Twenty-five years ago, Pixar released “Toy Story” (1995), the first completely computer-animated movie where Woody, Buzz, Bo Peep, Rex, Mr. Potato Head, and the rest of the toys came to life in Andy’s bedroom.
Despite being computer-animated, the filmmakers still utilized classic animation techniques by using a quick sequence of still images to appear as continuous movement. The only difference is that “Toy Story” accomplished this result by combining a traditional form of filmmaking with the latest technology at the time.
However, there’s another story about how the beloved cast of toys was animated in a whole new way. In the mid-2000s, the Pixar crew built a giant zoetrope featuring characters from the film. They began by mounting 214 maquettes—each posed in a sequence—on a turntable, and the cumulative effect is magical.
As the table turns and strobe lights flash, the characters come to life. Woody and Bullseye buck past in one direction; Buzz rolls by on a Luxo ball in the other; Jesse the cowgirl from “Toy Story 2” dances inside a lasso; and green army men parachute from the sky as the Little Green Men wave.

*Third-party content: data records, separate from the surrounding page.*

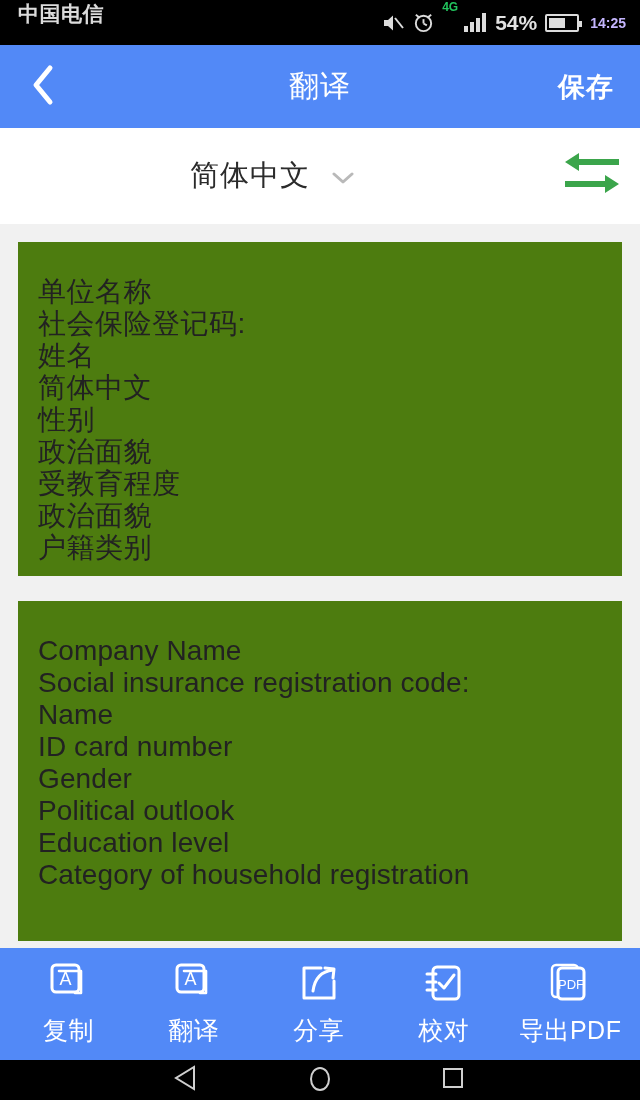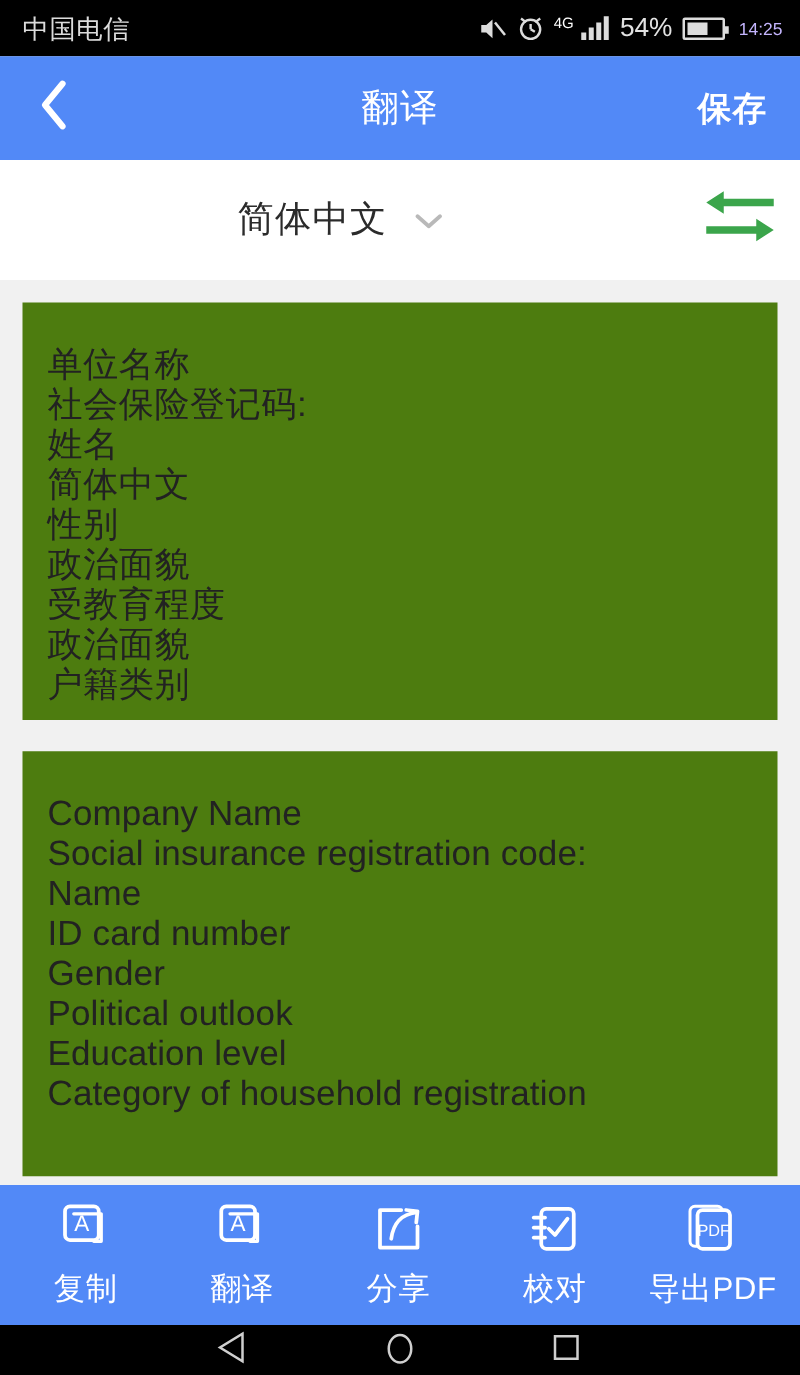--- a/index.html
+++ b/index.html
@@ -28,11 +28,11 @@
     background: #000;
     color: #d8d8d8;
     display: flex;
-    align-items: center;
     justify-content: space-between;
     padding: 0 14px 0 18px;
     box-sizing: border-box;
     flex: 0 0 auto;
+    font-weight: bold;
   }
   .status-carrier {
     font-size: 21px;

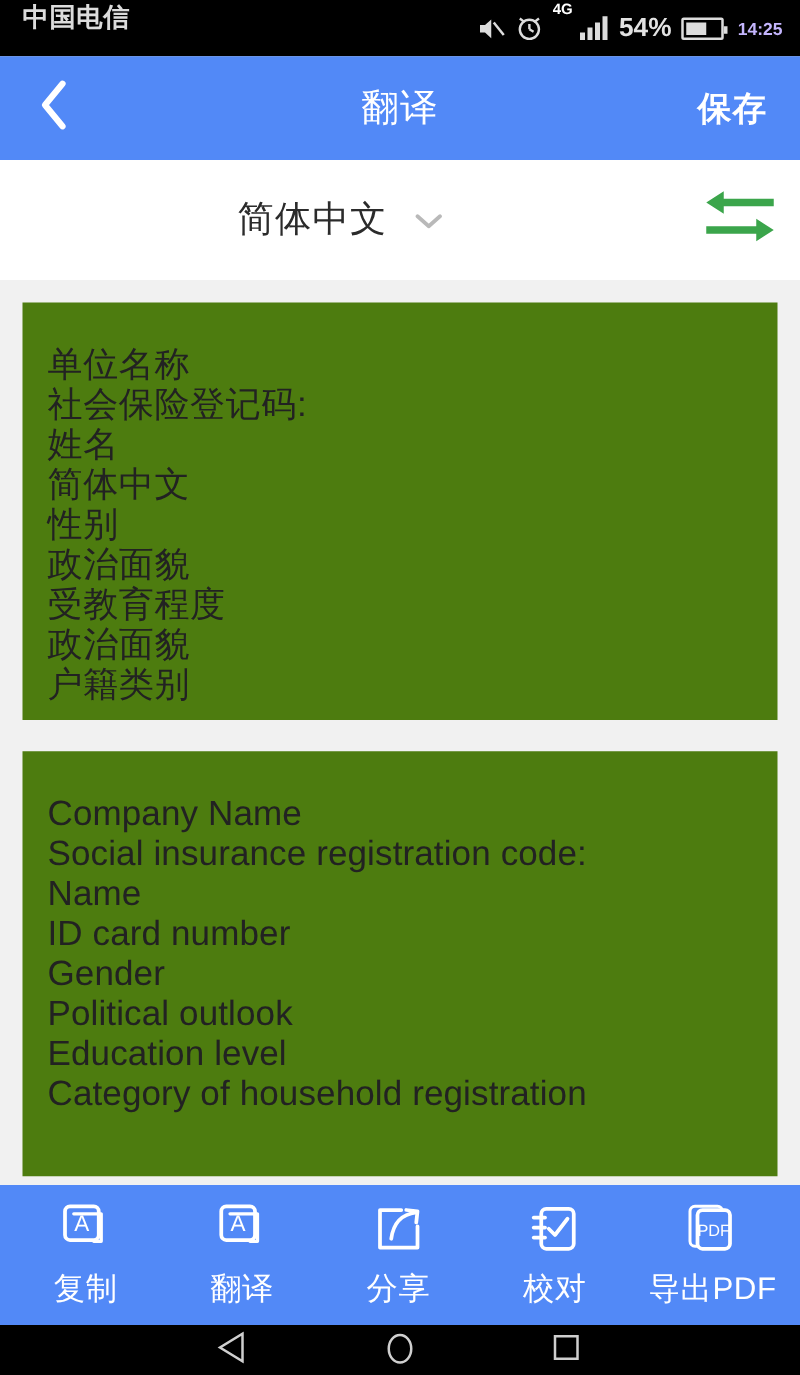--- a/index.html
+++ b/index.html
@@ -72,7 +72,7 @@
   .sig-bars i:nth-child(4) { height: 19px; }
   .net-label {
     font-size: 12px;
-    color: #ffffff;
+    color: #22c55e;
     line-height: 1;
     align-self: flex-start;
     margin-right: -1px;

The Toy Story 3D Zoetrope isn’t the first of such devices; the first appeared in 1887 when a French scientist animated a series of plaster models of birds in flight. For the “Toy Story” version, each of the 32 maquettes was created using a 3D printer, which converted the films’ visual data into a blueprint for the pose.
The Toy Story 3D Zoetrope was on display for many years at Disney’s California Adventure Park but recently arrived at the Academy Museum of Motion Pictures, where it will be on display when the museum opens in 2021.